■ WHAT IS REQUIRED
With every picture left out, give the data below back exactly.

■ SUPPLIED ENTRIES
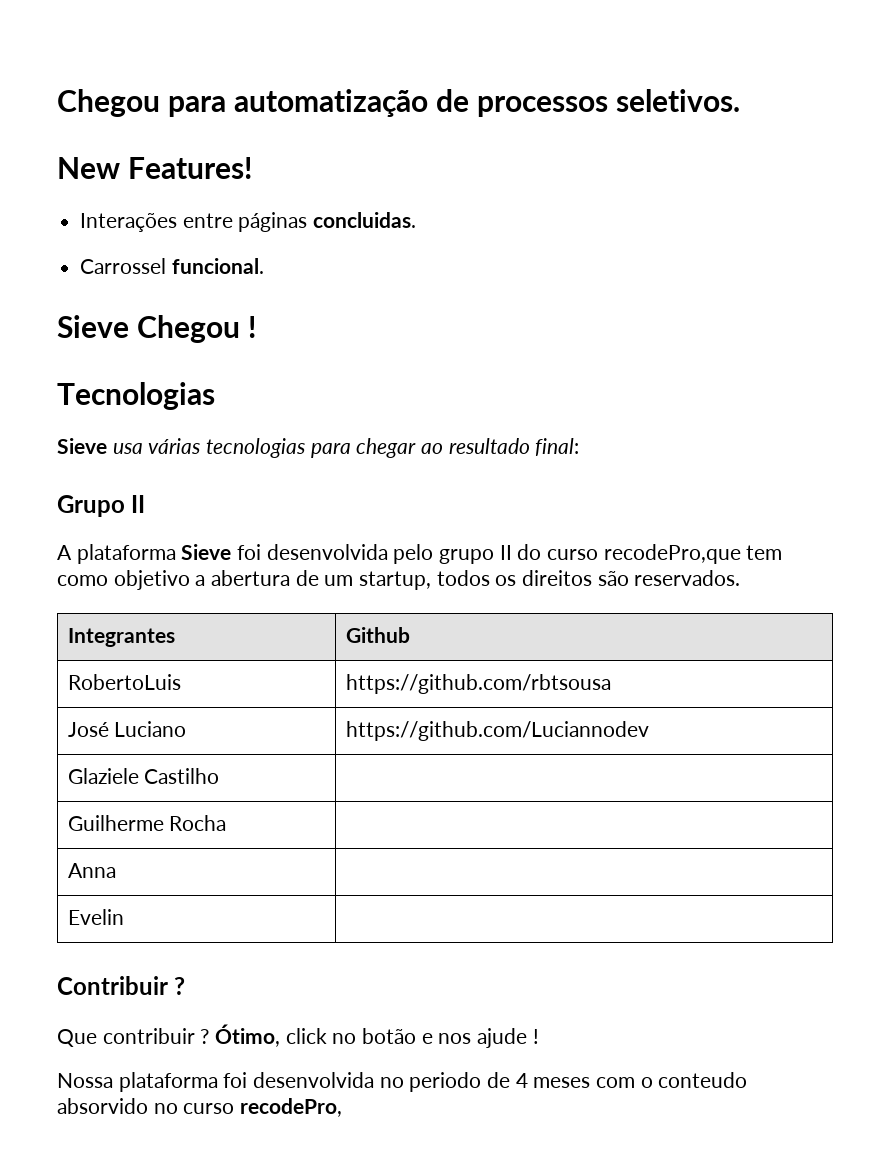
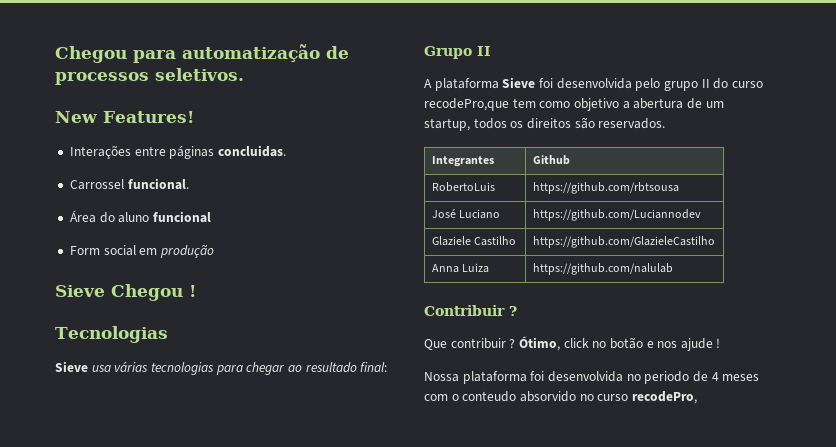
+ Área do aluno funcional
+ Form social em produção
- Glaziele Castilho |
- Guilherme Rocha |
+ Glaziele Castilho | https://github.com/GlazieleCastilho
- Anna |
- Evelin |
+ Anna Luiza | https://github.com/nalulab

■ RESULT
+ Área do aluno funcional
+ Form social em produção
- Glaziele Castilho |
- Guilherme Rocha |
+ Glaziele Castilho | https://github.com/GlazieleCastilho
- Anna |
- Evelin |
+ Anna Luiza | https://github.com/nalulab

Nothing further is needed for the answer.